[Recorded information Boundary: Start]

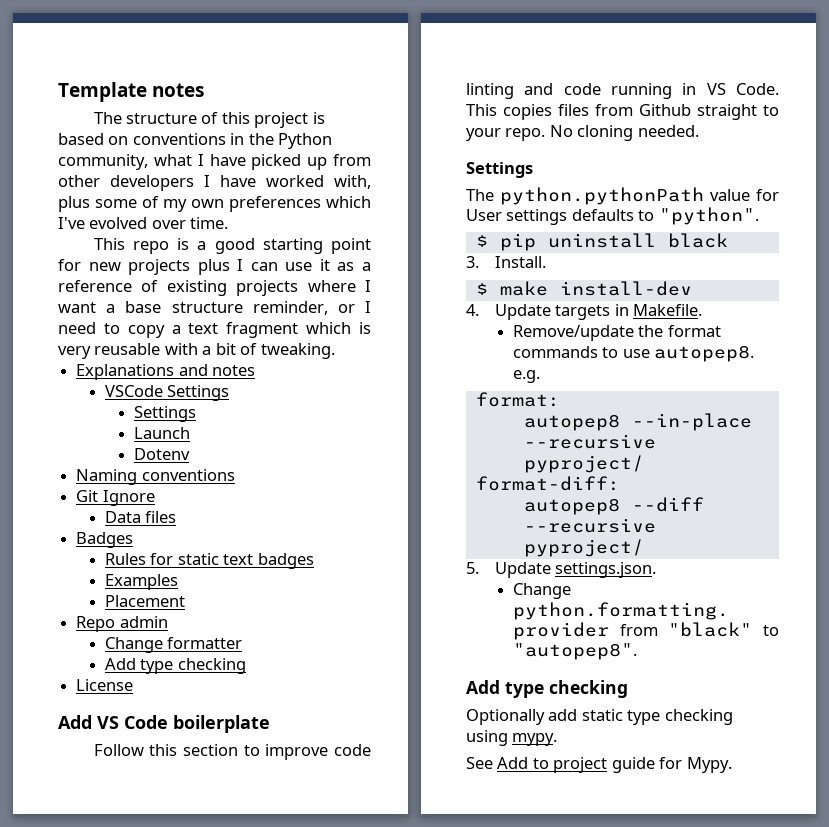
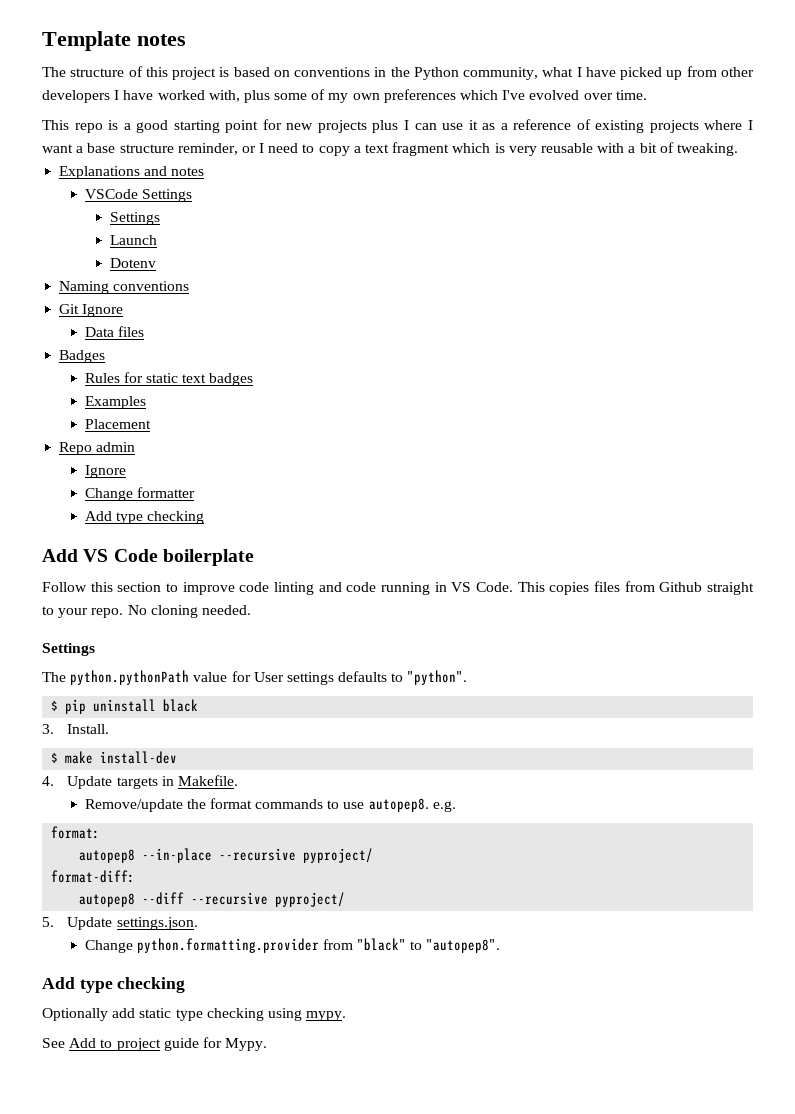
(168, 622) none -> [84,465,126,478] // Ignore
[76,679,134,691] // License -> (204, 517) none

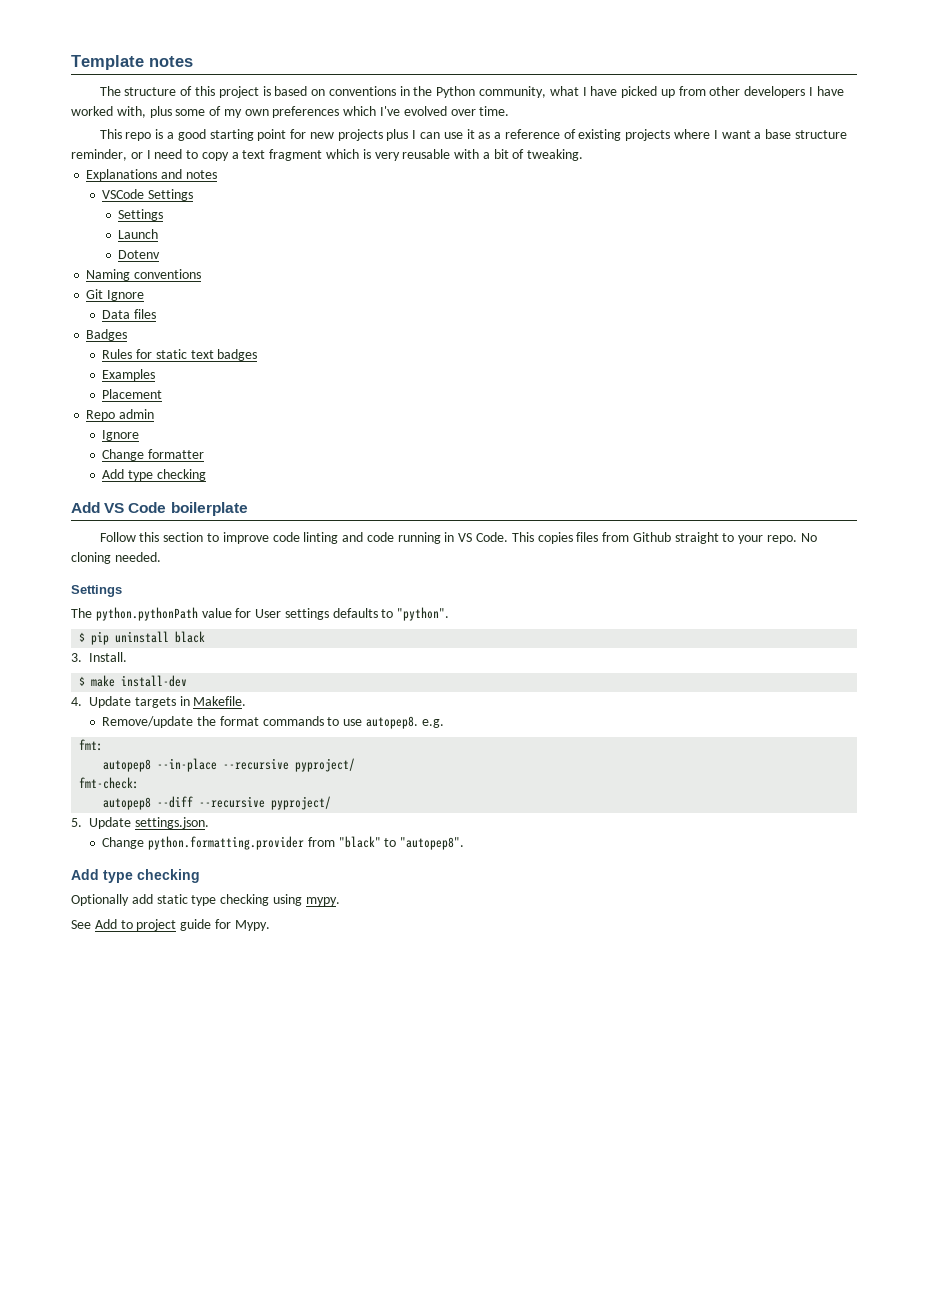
[51,826,101,839] format: -> [79,739,104,751] fmt:
[51,870,136,883] format-diff: -> [79,777,140,789] fmt-check:

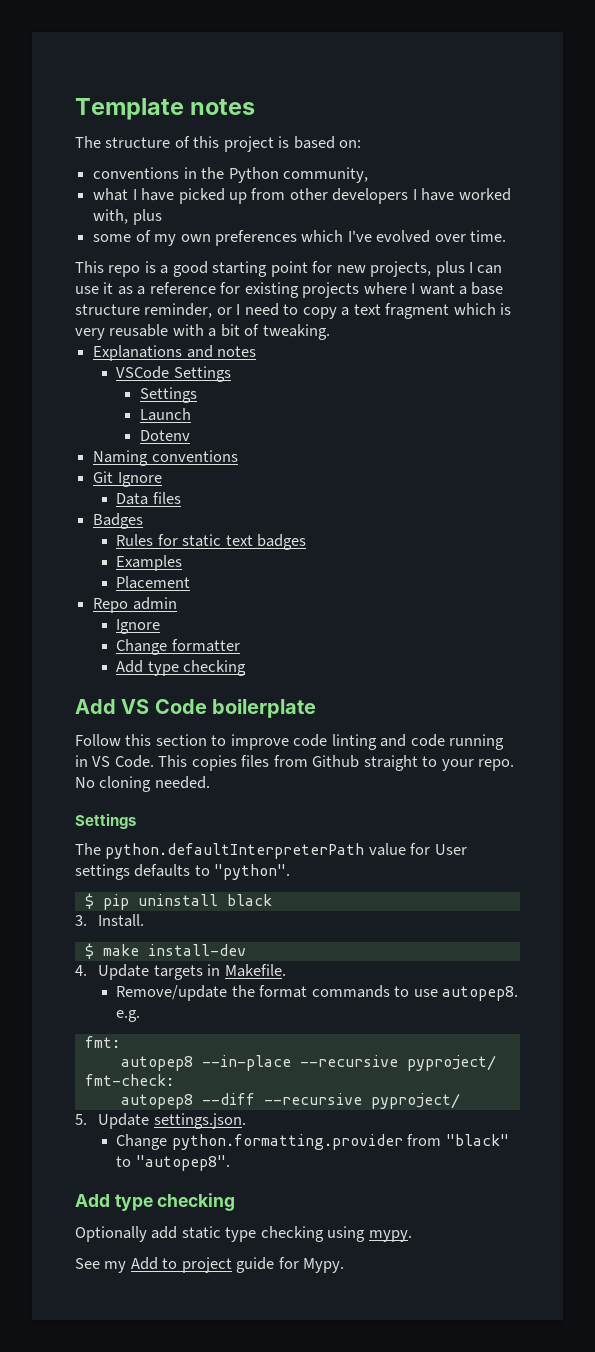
[311,89,326,96] on -> [339,140,362,148] on: //
(547, 92) none -> (368, 175) //
(172, 112) none -> (162, 217) //
[337,129,383,141] projects -> [370,261,432,277] projects,
[563,129,576,139] of -> [220,282,241,294] for
[95,607,198,621] python.pythonPath -> [105,843,365,859] python.defaultInterpreterPath
(91, 924) none -> [104,1261,127,1273] my

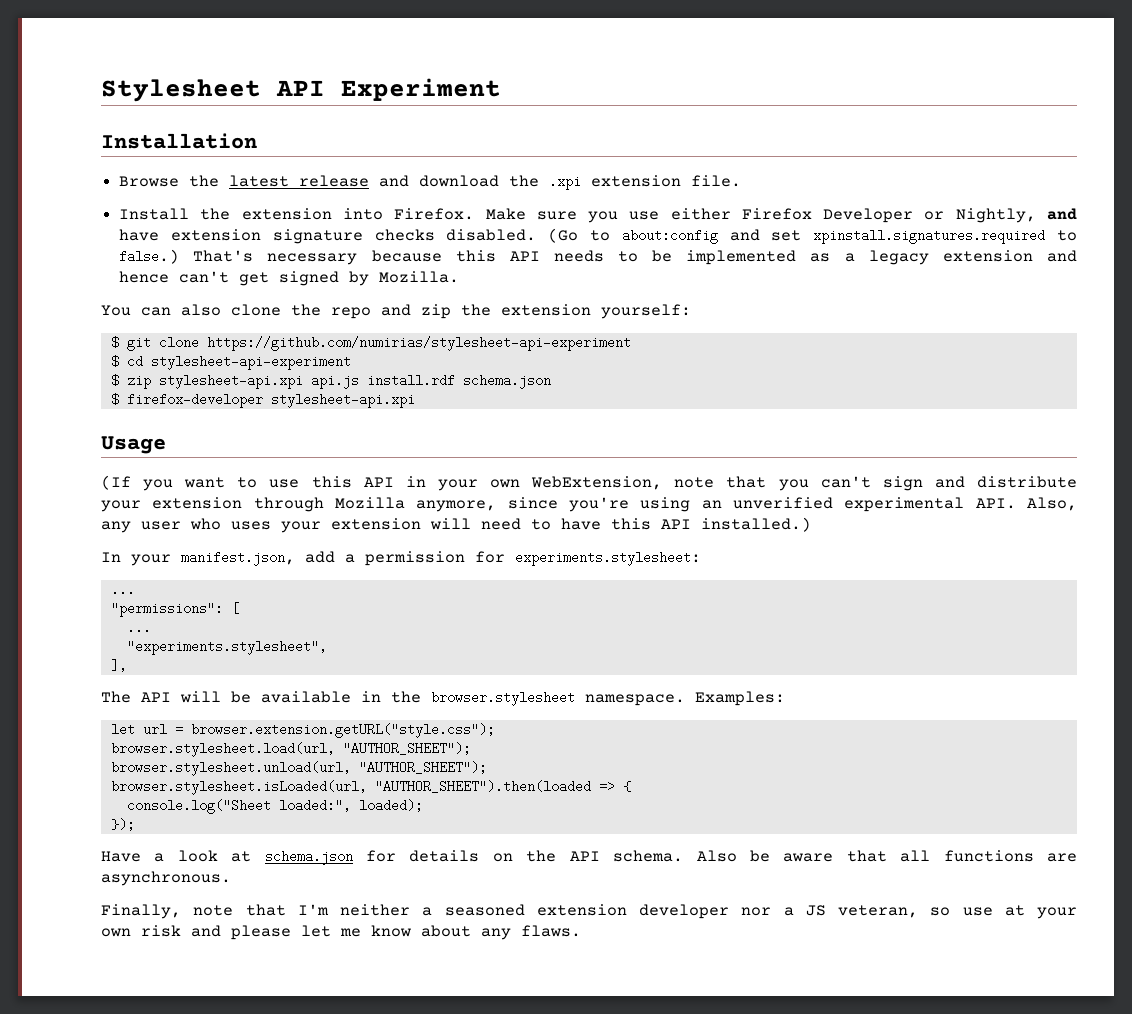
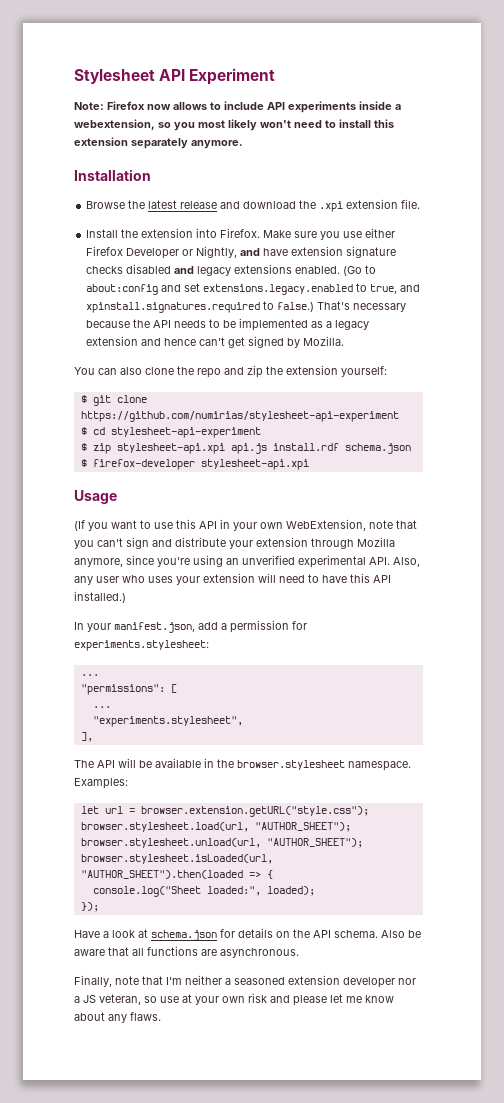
(501, 89) none -> [74,101,401,113] [74,119,394,131] [74,137,243,149] // Note: Firefox now allows to include API experiments inside a webextension, so you most likely won't need to install this extension separately anymore.
[446,229,537,241] disabled. -> [126,264,341,276] disabled and legacy extensions enabled.
(802, 235) none -> [203,283,421,295] extensions.legacy.enabled to true, and
[455,250,496,262] this -> [133,319,151,328] the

[Recorded information Boundary: End]

Exercise instructions: The lines to copy are those above that contain the string "extensions".

Finished task:
[446,229,537,241] disabled. -> [126,264,341,276] disabled and legacy extensions enabled.
(802, 235) none -> [203,283,421,295] extensions.legacy.enabled to true, and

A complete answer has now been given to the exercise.